Regents leaders have relaunched the search and said it could be summer before a president is named. Meanwhile, faculty, staff and student groups are poised this week to vote on resolutions of no-confidence in the regents' leadership.

Vilsack held a 40-minute conference call Friday with Kurtz, interim U of I President Gary Fethke and other campus representatives to talk about the presidential search. Vilsack told the group he understood why faculty, staff and student groups planned to go forward with no-confidence votes, Kurtz said.

"He didn't say, 'Go for it,' but the point I took was that he wasn't trying to dissuade us," Kurtz said.

Vilsack, who is running for U.S. president in 2008, also seemed to be extricating himself from the dispute, Kurtz said. Vilsack tried last week to convince the top presidential pick to reconsider the Iowa job, to no avail.

"He certainly tried with the candidate the regents selected," said Mary Greer, president of the Staff Council, another U of I employee group. "I believe he saw this as his final contact on these issues." Greer was on the presidential search committee and also participated in the talks with Vilsack.

Vilsack could not be reached for comment Saturday.

Relations between the regents leaders and on-campus groups were starting to sour Nov. 6 when Steinke asked Mark Braun, the U of I's director of governmental relations, to research the salaries and course loads of Kurtz, a law professor; Katherine Tachau, a history professor; and Dr.

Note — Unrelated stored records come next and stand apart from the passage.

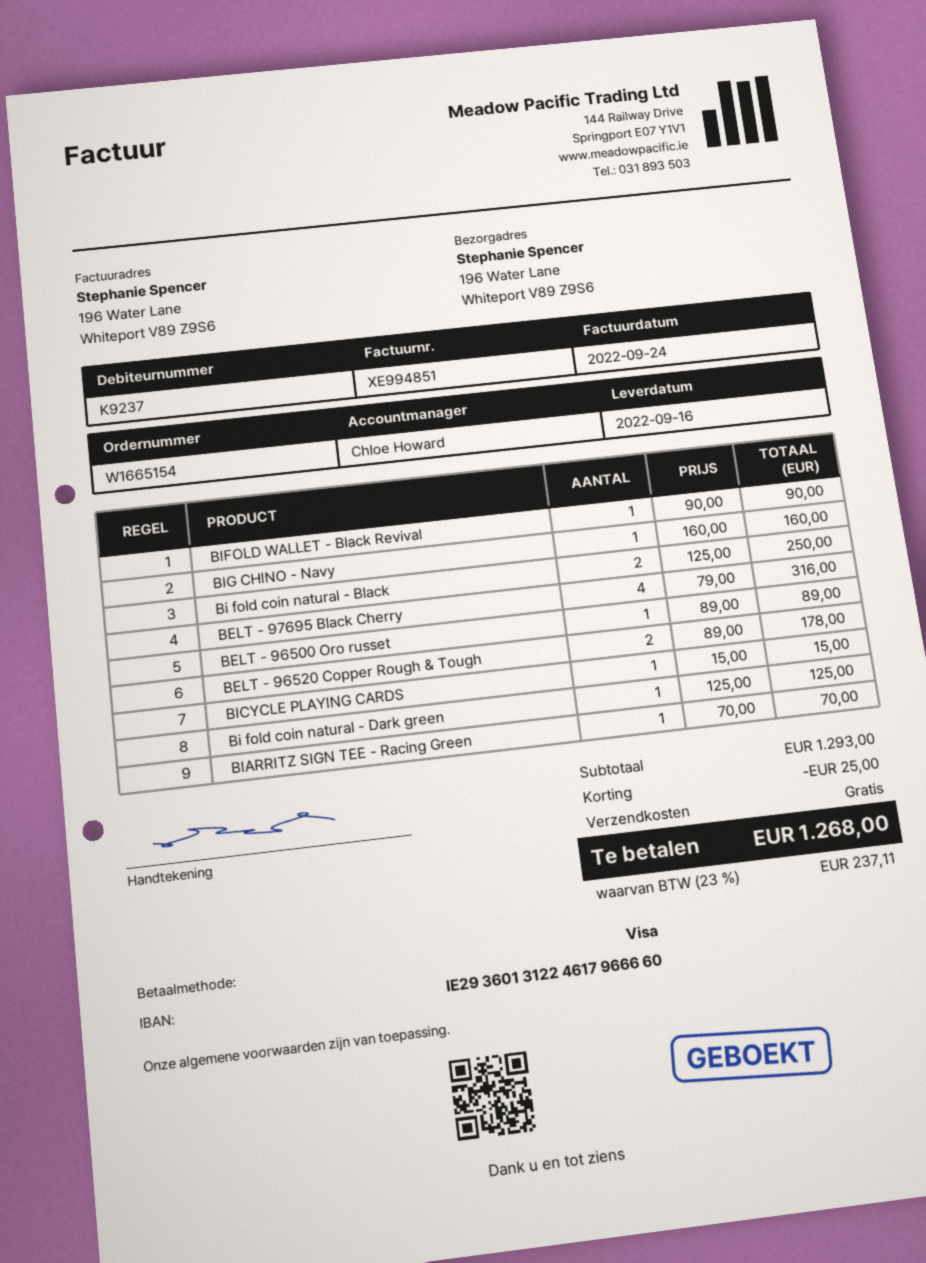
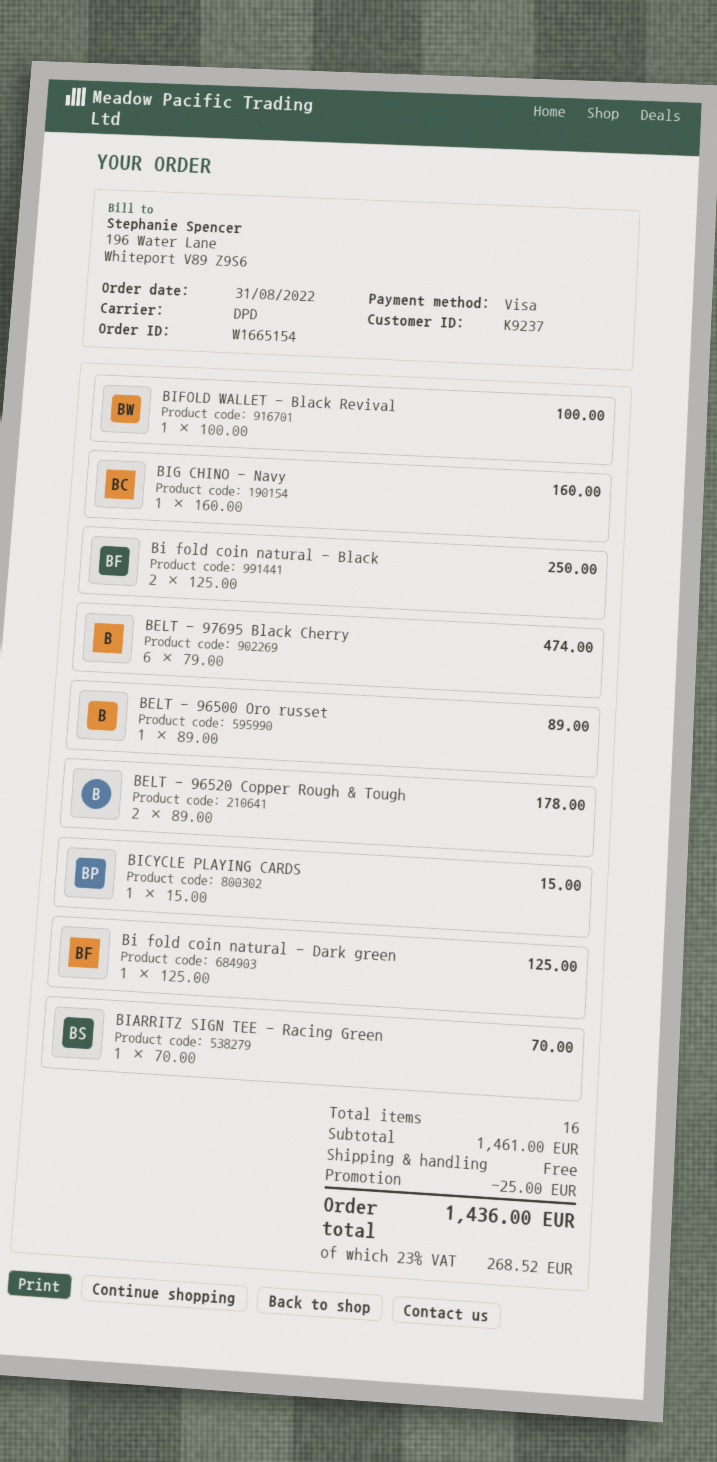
BIFOLD WALLET - Black Revival: 1 x 90.00 = 90.00 -> 1 x 100.00 = 100.00
BELT - 97695 Black Cherry: 4 x 79.00 = 316.00 -> 6 x 79.00 = 474.00
subtotal: 1293.00 -> 1461.00
tax: 23% = 237.11 -> 23% = 268.52
total: 1268.00 -> 1436.00

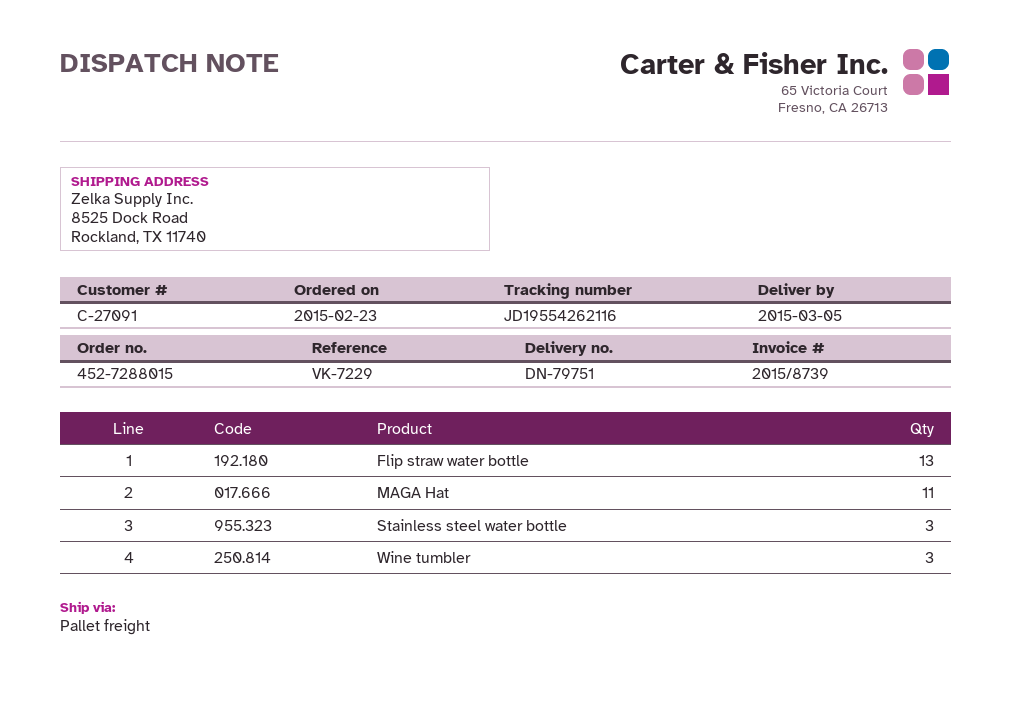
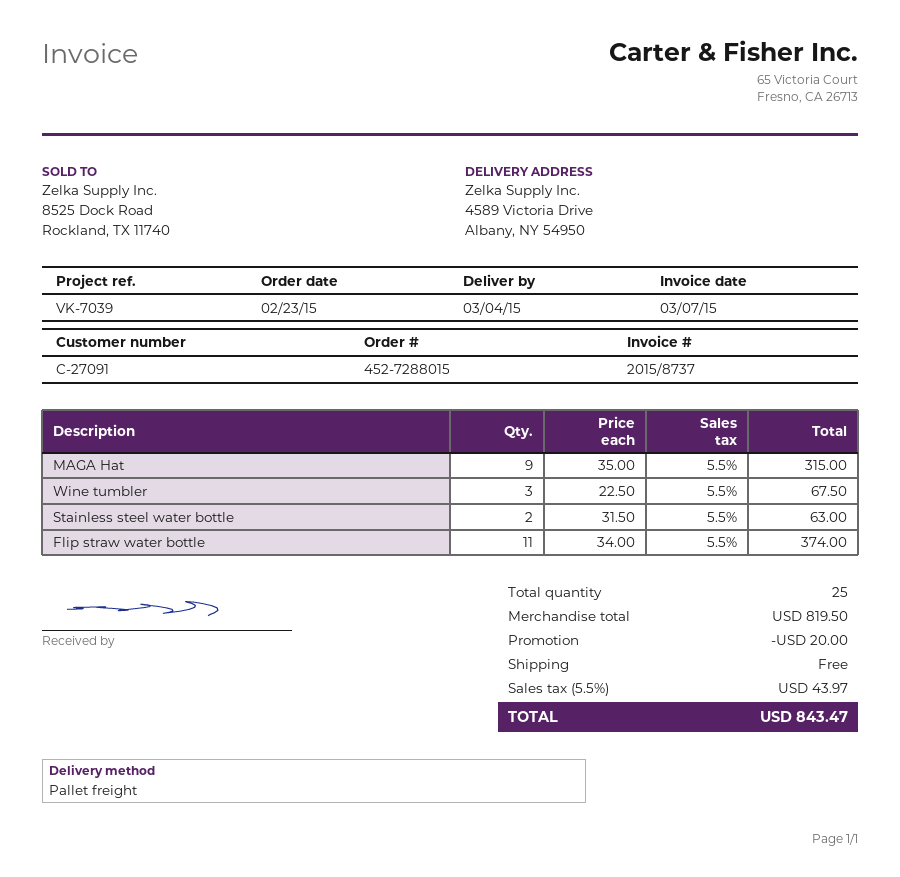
delivery date: 2015-03-05 -> 2015-03-04
invoice number: 2015/8739 -> 2015/8737
reference: VK-7229 -> VK-7039
ship to: 8525 Dock Road, Rockland, TX 11740 -> 4589 Victoria Drive, Albany, NY 54950
Flip straw water bottle: 13 -> 11
MAGA Hat: 11 -> 9
Stainless steel water bottle: 3 -> 2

Francois Abboud, the chairwoman of cardiovascular research and a U of I associate vice provost for research.

Steinke said a legislator asked him to get the information but declined to name the legislator. He also asked why faculty were upset that he sought public information that is also available online.

Regents President Michael Gartner agreed. "If they are embarrassed by their salaries or course loads, that's their business," he said Saturday.

Gartner also asked why tenured faculty, who have protection against being fired or demoted, are claiming the request was an attempt to intimidate. "These people make emotional charges and they never, ever have facts," Gartner said.


Throw the bums out!

Reader Comment

Des Moines Register online

December 10, 2006, 10:38 a.m.



Mr. Gartner and his cohort should know that timing is everything. Doing background checks in the midst of a conflict is poor form. Also, letting Teresa Wahlert go before the cameras on KCCI this last week to make a claim similar to a McCarthy-era anticommunist politician that the process is being ruined by a "few radical professors," is straight-up inflammatory. Additionally, the fact that stakeholders operate from a position of emotion is the basis of the democratic process. The ease with which Mr. Gartner and his team negate this central tenet of politics is the reason the Legislature should tweak the Iowa Code to give the public a bit more oversight of the BoR. Mr. Gartner is messing with the pride and joy of the state, and at the same time messing with our children, yet lacks the sensitivity of a skilled politician to find compromise. Of course people are going to get emotional. The fact that the BoR uses an emotionless, actuarial approach to corporate governance is infuriating. No wonder the BoR is incapable of dealing with the incendiary nature of the Veishea riots. Riots are pure emotion. Dr. Martin Luther King, Jr. said two things about rioting that the BoR might use as a metaphor to rethink their position in Iowa City: "A riot is at bottom the language of the unheard." And, "The limitation of riots, moral questions aside, is that they cannot win and their participants know it. Hence, rioting is not revolutionary but reactionary because it invites defeat. It involves an emotional catharsis, but it must be followed by a sense of futility." What possible value can come of the BoR heaping this kind of pain on the crown jewels of Iowa?

edit: If the BoR loves its actuarial approach so much, maybe the Threshold 21 policy planning software might help (www.threshold21.com). The insurance wonks will like it too. Maybe the Statehouse, in the name of the Sunshine laws will institute it statewide.